A Data Transformation Workflow
From Raw to Insight
As mentioned before, there are certain types of data transformations like cleaning data, joining and aggregating it.
In a data workflow, it makes sense to seperate these kind of operations and think in so called transformation layers.
A typical layer architecture might look like this:
Layer | Example Operations |
---|---|
RAW | - |
STAGING | deduplicate data & rename columns |
MART | combine tables & create calculations |
ANALYSIS | aggregate tables & create metrics |
Let's take a look at an example:
"Oh no! There is a duplicate!"
pokemon_id | pokemon_name |
---|---|
1 | Bulbasaur |
2 | Ivysaur |
2 | Ivysaur |
3 | Venusaur |
"That looks much nicer. Now add some more data!"

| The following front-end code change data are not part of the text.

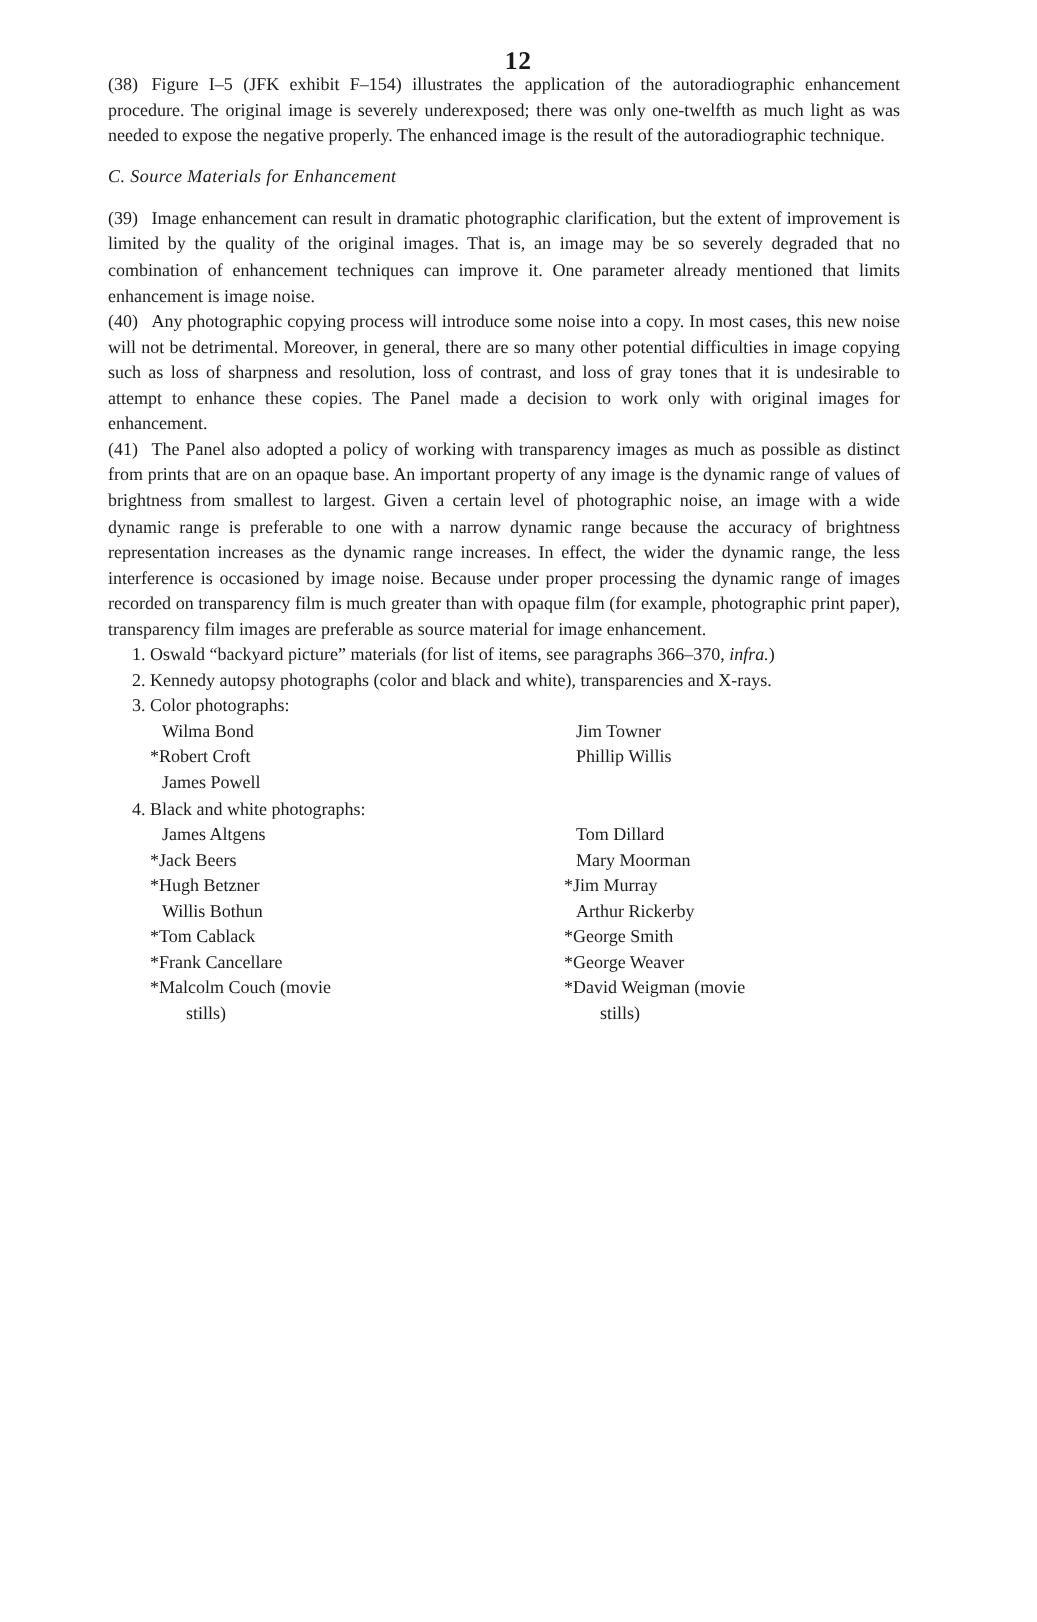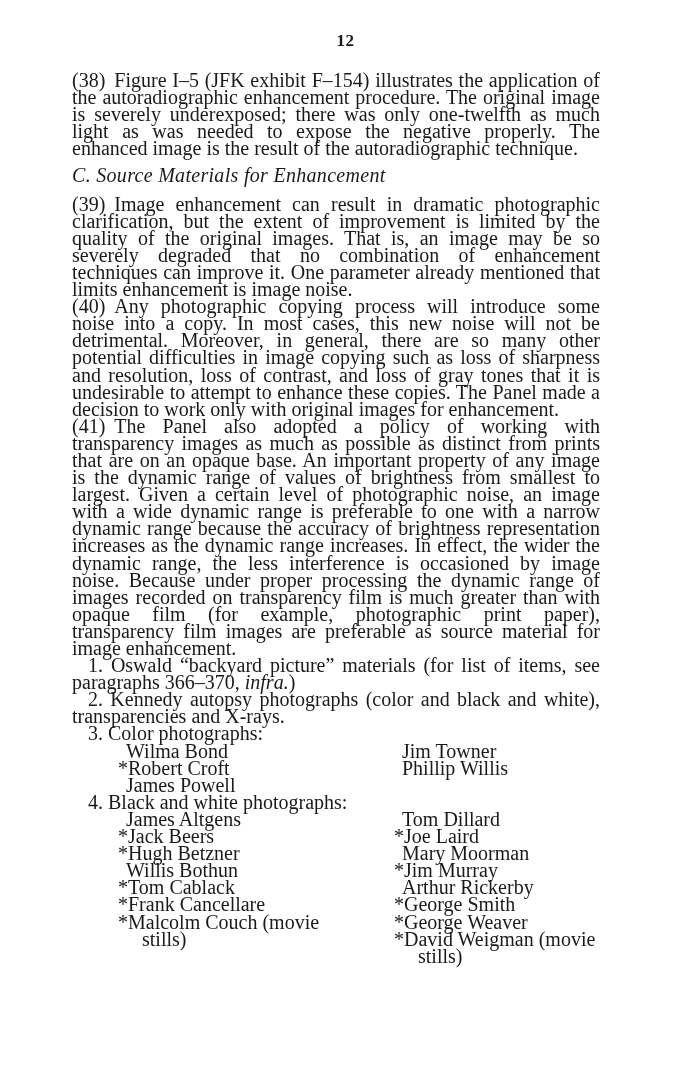"(38) Figure I–5 (JFK exhibit" .content { font-size: 20px -> 12px; top: 72px -> 48px }
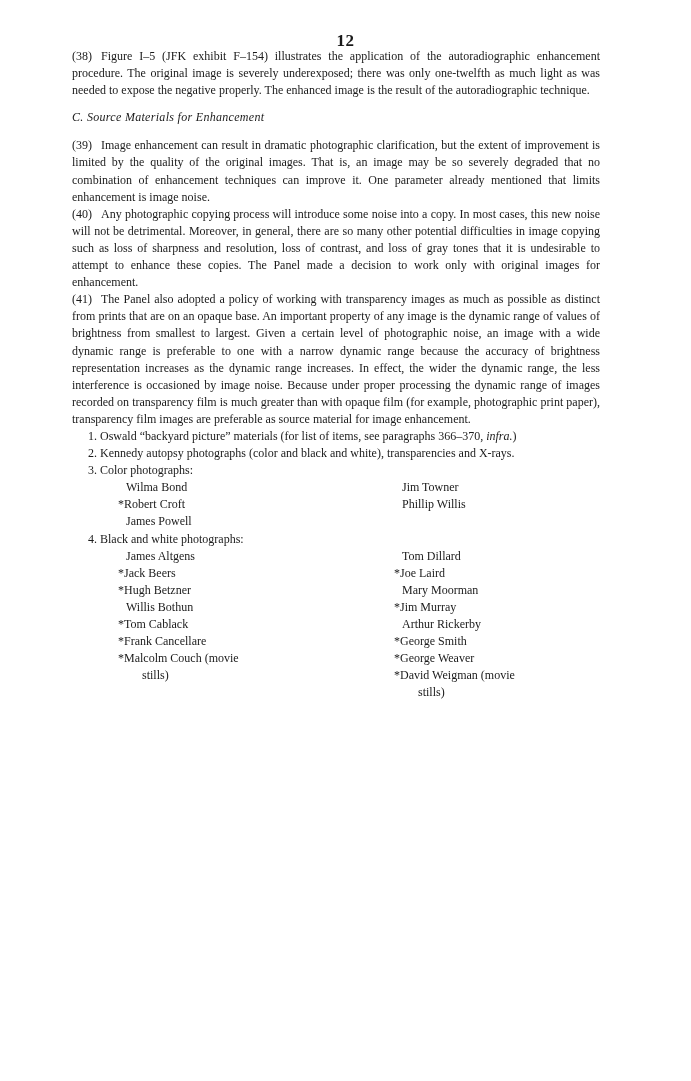"Wilma Bond" .name { margin-left: 18px -> none }
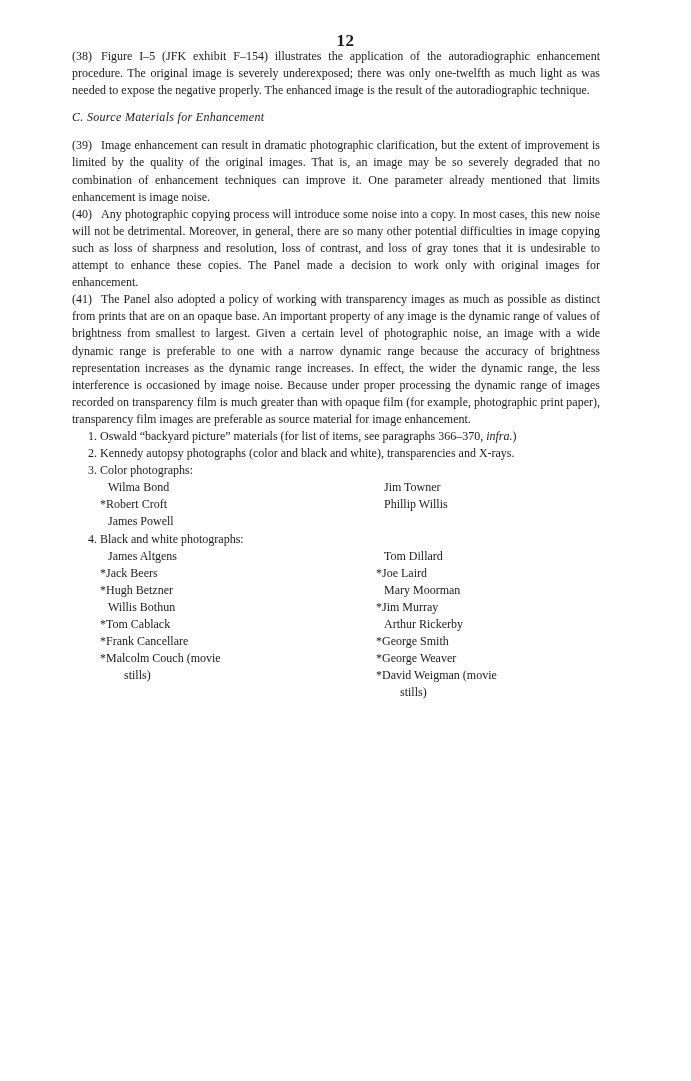"*Joe Laird" div.name { html: <div><span>*</span><span>Joe Laird</span></div> -> none }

pokemon_id | pokemon_name |
---|---|
1 | Bulbasaur |
2 | Ivysaur |
3 | Venusaur |
"Cool! I joined my donation data."
pokemon_id | pokemon_name | number_of_pokemon | amount_donated |
---|---|---|---|
1 | Bulbasaur | 10 | 100.00 |
2 | Ivysaur | 20 | 200.00 |
3 | Venusaur | 5 | 50.00 |
"Wow! So many Pokemon donated! I have to share this with my friends."
number_of_pokemon | amount_donated | average_donation |
---|---|---|
35 | 350 | 10.00 |
Using layers keeps your workflow structured!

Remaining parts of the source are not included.